Chelsea say winning the league is a formality

The seventh meeting in just short of a year between Liverpool and Chelsea takes place at tomorrow, with Chelsea’s boss Jose Mourinho still trying to rattle Liverpool off the field. After playing for a draw in midweek in the Champions League clash, Mourinho hinted at doing the same tomorrow – because he says it will hurt the Reds more than them to come away with only one point:: "Both teams are in a very good situation in the Champions League, but on Sunday it is a competition where we are in a very good situation and they are not. So, if they lose on Sunday, I think it is finished for them."

It’s true that Liverpool need to start turning draws into wins, but Mourinho’s cockiness may yet again prove to be his downfall. Chelsea’s only other real test in the Premiership so far came against Arsenal when they narrowly won 1-0. A last-minute escape against Wigan is not something that Jose will brag about too much, and other wins include matches against newly-promoted Sunderland and nearly-relegated West Brom. Chelsea are six points clear at the top right now, but will have a game in hand after tomorrow’s match. Liverpool have played only five league games this season, so still have time to start progressing.

The cockiness it seems is spread throughout the Chelsea squad. Confidence always overlaps cockiness, but it’s safe to say that comments attributed to Chelsea’s William Gallas are more than confidence.
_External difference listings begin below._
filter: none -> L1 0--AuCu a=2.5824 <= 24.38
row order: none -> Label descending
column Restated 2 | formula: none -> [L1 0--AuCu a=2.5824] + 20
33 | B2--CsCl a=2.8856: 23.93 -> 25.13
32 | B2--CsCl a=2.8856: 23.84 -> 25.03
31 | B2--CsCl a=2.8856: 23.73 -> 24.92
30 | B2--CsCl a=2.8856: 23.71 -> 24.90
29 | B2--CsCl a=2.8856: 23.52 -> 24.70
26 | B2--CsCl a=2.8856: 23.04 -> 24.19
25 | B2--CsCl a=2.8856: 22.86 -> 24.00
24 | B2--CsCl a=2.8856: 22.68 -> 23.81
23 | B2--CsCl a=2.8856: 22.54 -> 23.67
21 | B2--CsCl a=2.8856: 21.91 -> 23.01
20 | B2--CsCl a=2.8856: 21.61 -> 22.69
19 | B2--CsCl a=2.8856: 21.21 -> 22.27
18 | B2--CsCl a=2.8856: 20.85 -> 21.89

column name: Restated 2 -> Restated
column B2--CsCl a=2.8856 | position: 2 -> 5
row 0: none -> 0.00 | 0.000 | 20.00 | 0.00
The arrogant comments were: "If we can carry on like we’ve started this season we will practically be champions in January. If we can do that it will give us a good chance to concentrate more on the Champions League. Our aim is to win in Europe, especially after getting knocked out in the semi-finals two years in a row, because we know the Premiership will be ours sooner or later." That’s right, they know the Premiership will be theirs.

If Liverpool are unable to field a full-strength team tomorrow it will be no thanks to Chelsea. Frank Lampard’s challenge on Steven Gerrard was the biggest disgrace of many bad tackles he made in the game, but most of these went unpunished. Last season’s clash at Anfield in the league saw Lampard break
Xabi Alonso’s ankle. John Terry was booked in the week for a foul on Alonso, and unhappy at having a decsion against him the Chelsea captain was then accusing Xabi of being a diver. As Xabi explained, this wasn’t true: "Terry was asking me about when he was shown a yellow card and told me he did not foul. He was furious because he was shown the yellow card and in the Champions League it is not good because with two cards you are suspended and I know because of last season." Last season Alonso missed the Anfield leg of the Champions League tie thanks to a dive from Gudjohnsen, bringing him a yellow card and a one-match ban. Alonso continued: "It was a foul. I felt he kicked my ankle from behind and that was what got a booking for."
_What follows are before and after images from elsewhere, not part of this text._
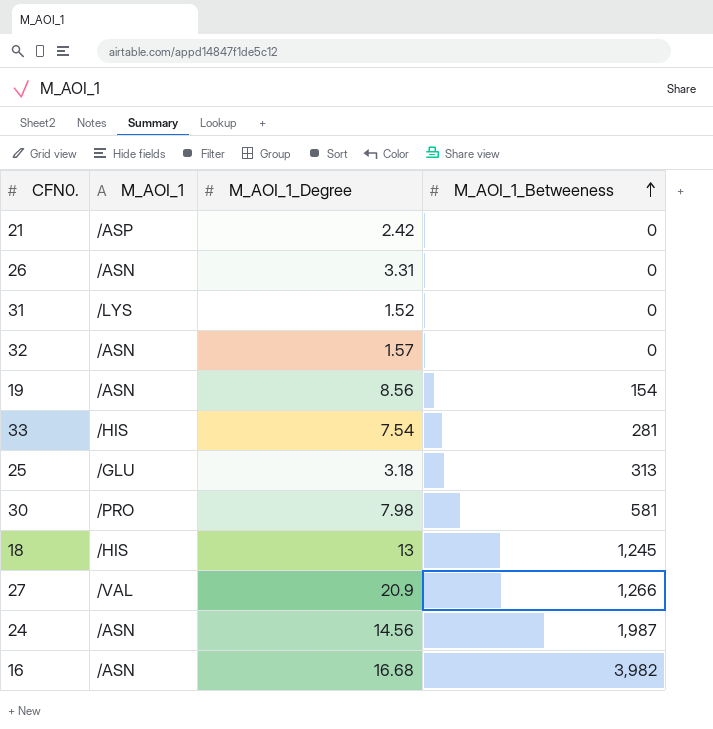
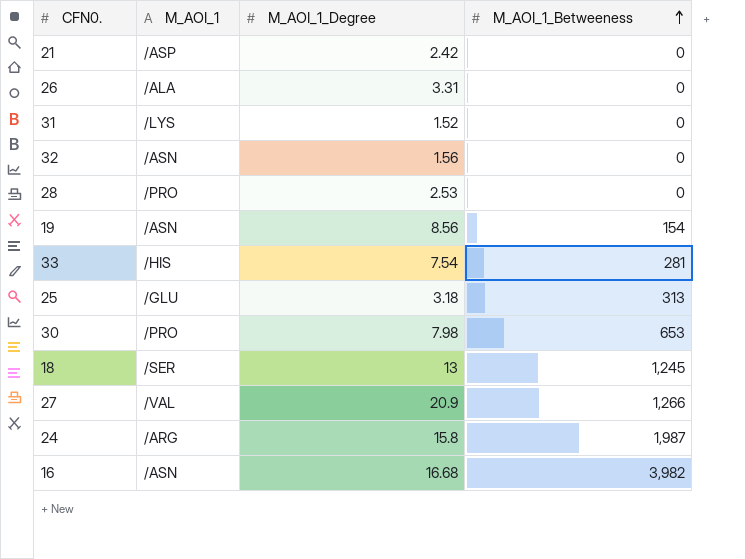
26 | M_AOI_1: /ASN -> /ALA
32 | M_AOI_1_Degree: 1.57 -> 1.56
row 28: none -> /PRO | 2.53 | 0
30 | M_AOI_1_Betweeness: 581 -> 653
18 | M_AOI_1: /HIS -> /SER
24 | M_AOI_1: /ASN -> /ARG
24 | M_AOI_1_Degree: 14.56 -> 15.8

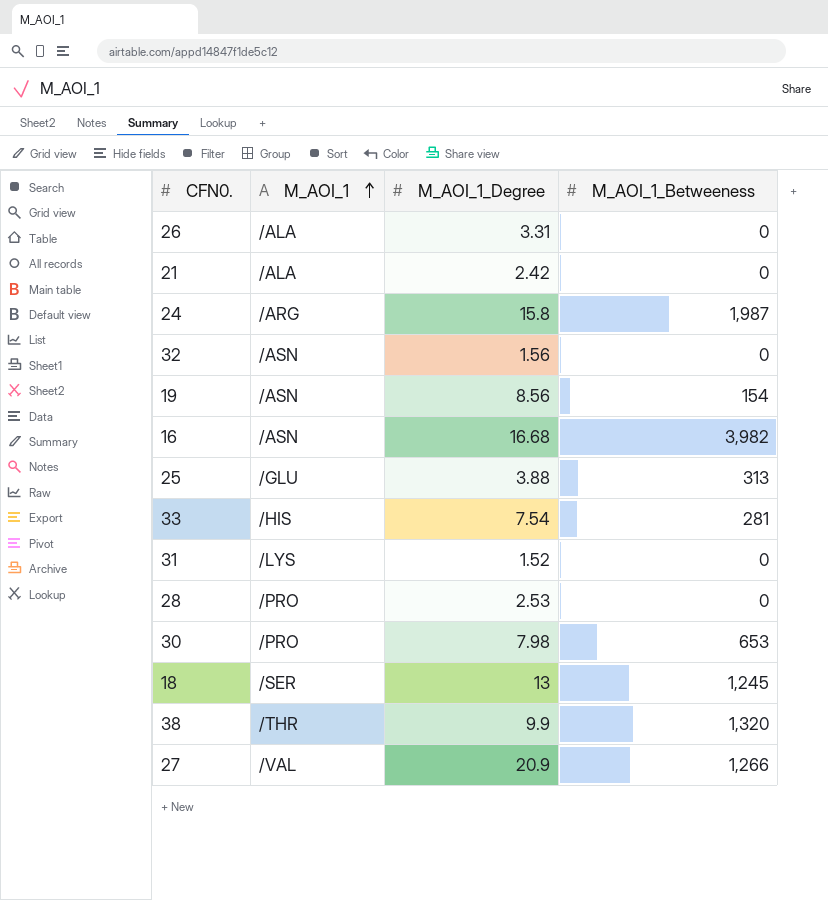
row order: M_AOI_1_Betweeness ascending -> M_AOI_1 ascending
21 | M_AOI_1: /ASP -> /ALA
25 | M_AOI_1_Degree: 3.18 -> 3.88
row 38: none -> /THR | 9.9 | 1,320

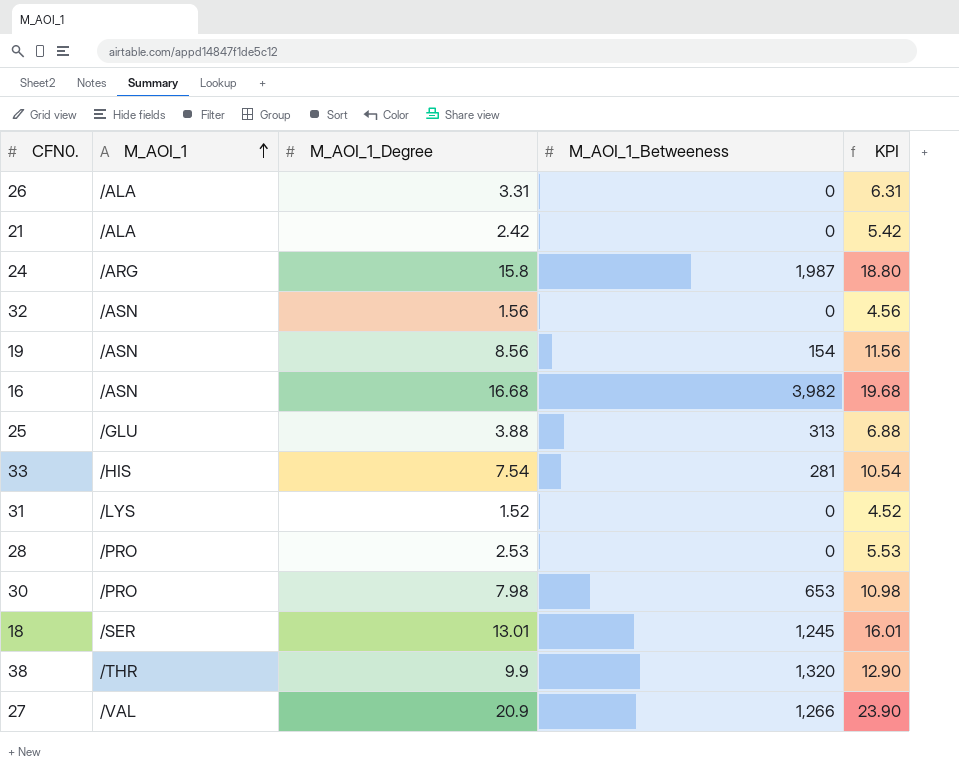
column KPI | formula: none -> [M_AOI_1_Degree] + 3
18 | M_AOI_1_Degree: 13 -> 13.01

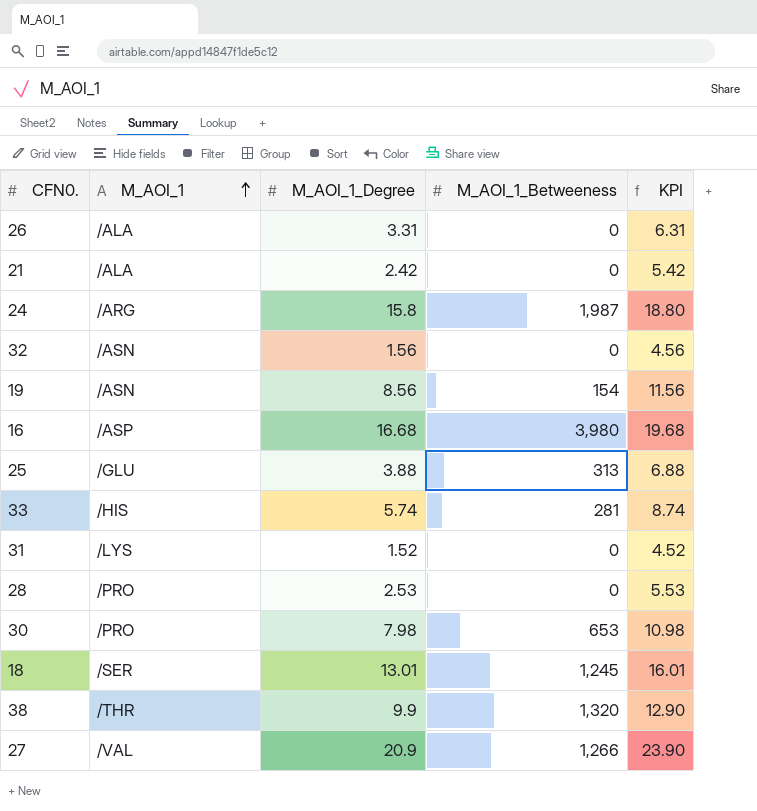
16 | M_AOI_1: /ASN -> /ASP
16 | M_AOI_1_Betweeness: 3,982 -> 3,980
33 | M_AOI_1_Degree: 7.54 -> 5.74
33 | KPI: 10.54 -> 8.74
Xabi thinks that the game tomorrow will be similar to the European clash, but would like to see Liverpool get the three points they deserved during the week: "It is important to try to win on Sunday and score one goal at least. Wednesday gave us the confidence to go and try to get a result. It will be quite a similar game. Crouch played well against two strong centre-backs in Carvalho and Terry. He gave us the chance to go forward. He is important to us, trying to get forward and he does very well. We hoped to win all the home games in the Champions League and I think we deserved to win."

Alonso will probably get some abuse in the press from Mourinho now, like his compatriate Fernando Morientes did for daring to criticise Chelsea in the press. He’s only telling the truth though: "We did more than them in attack and they were waiting in the second-half for a counter attack. They were more happy than us with a draw. We are going to approach Sunday in the same way."

As for Reds boss Rafa Benitez, he believes that Chelsea must be getting worried. Only poor refereeing decisions kept Chelsea from a midweek defeat against Liverpool, and Rafa says that explains the criticism from the Russian camp: "When they are talking and talking and talking before the game it means they are worried, maybe they are afraid, I don’t know. Maybe he needs to talk because it’ll be difficult to control the games and to beat us. Against us they have a lot of problems because we approach the games with a lot of confidence and we are not afraid. We know that we can beat them. "

In fact Rafa hits the nail on the head – showing too much respect to teams like Chelsea and believing all the hype is not a good way to go into a game. The sooner that other Premiership teams believe that the better. Rafa continued: "I don’t talk a lot about the other teams, I prefer to spend my time talking about my team. I cannot stop him if he wants to talk about my team. If they talk a lot, it means we are doing the right things. "
"We played better than them on Wednesday, they are at the top of the league with a squad maybe as good as anyone in the world and we played at the same level as them. We had control in midfield, defence and attack. As a manager that makes me happy. I do not want to keep talking about the penalties we were denied, but if you watch TV you could see there was no doubt, two, maybe three."

Rafa was asked if Chelsea were now best team in the world. Not really a question to ask the manager of the only club in Europe this season to be competing in the FIFA World Club Challenge tournament, but he replied anyway: "It is a very difficult question. What makes you the best team in the world? Chelsea are a very good team, they are difficult to beat, but to me, Arsenal played much better football two or three years ago. They won matches and were exciting to watch. Barcelona and Milan too, they play much better football, they create entertainment and win matches so how can you say Chelsea are the best team in the world?"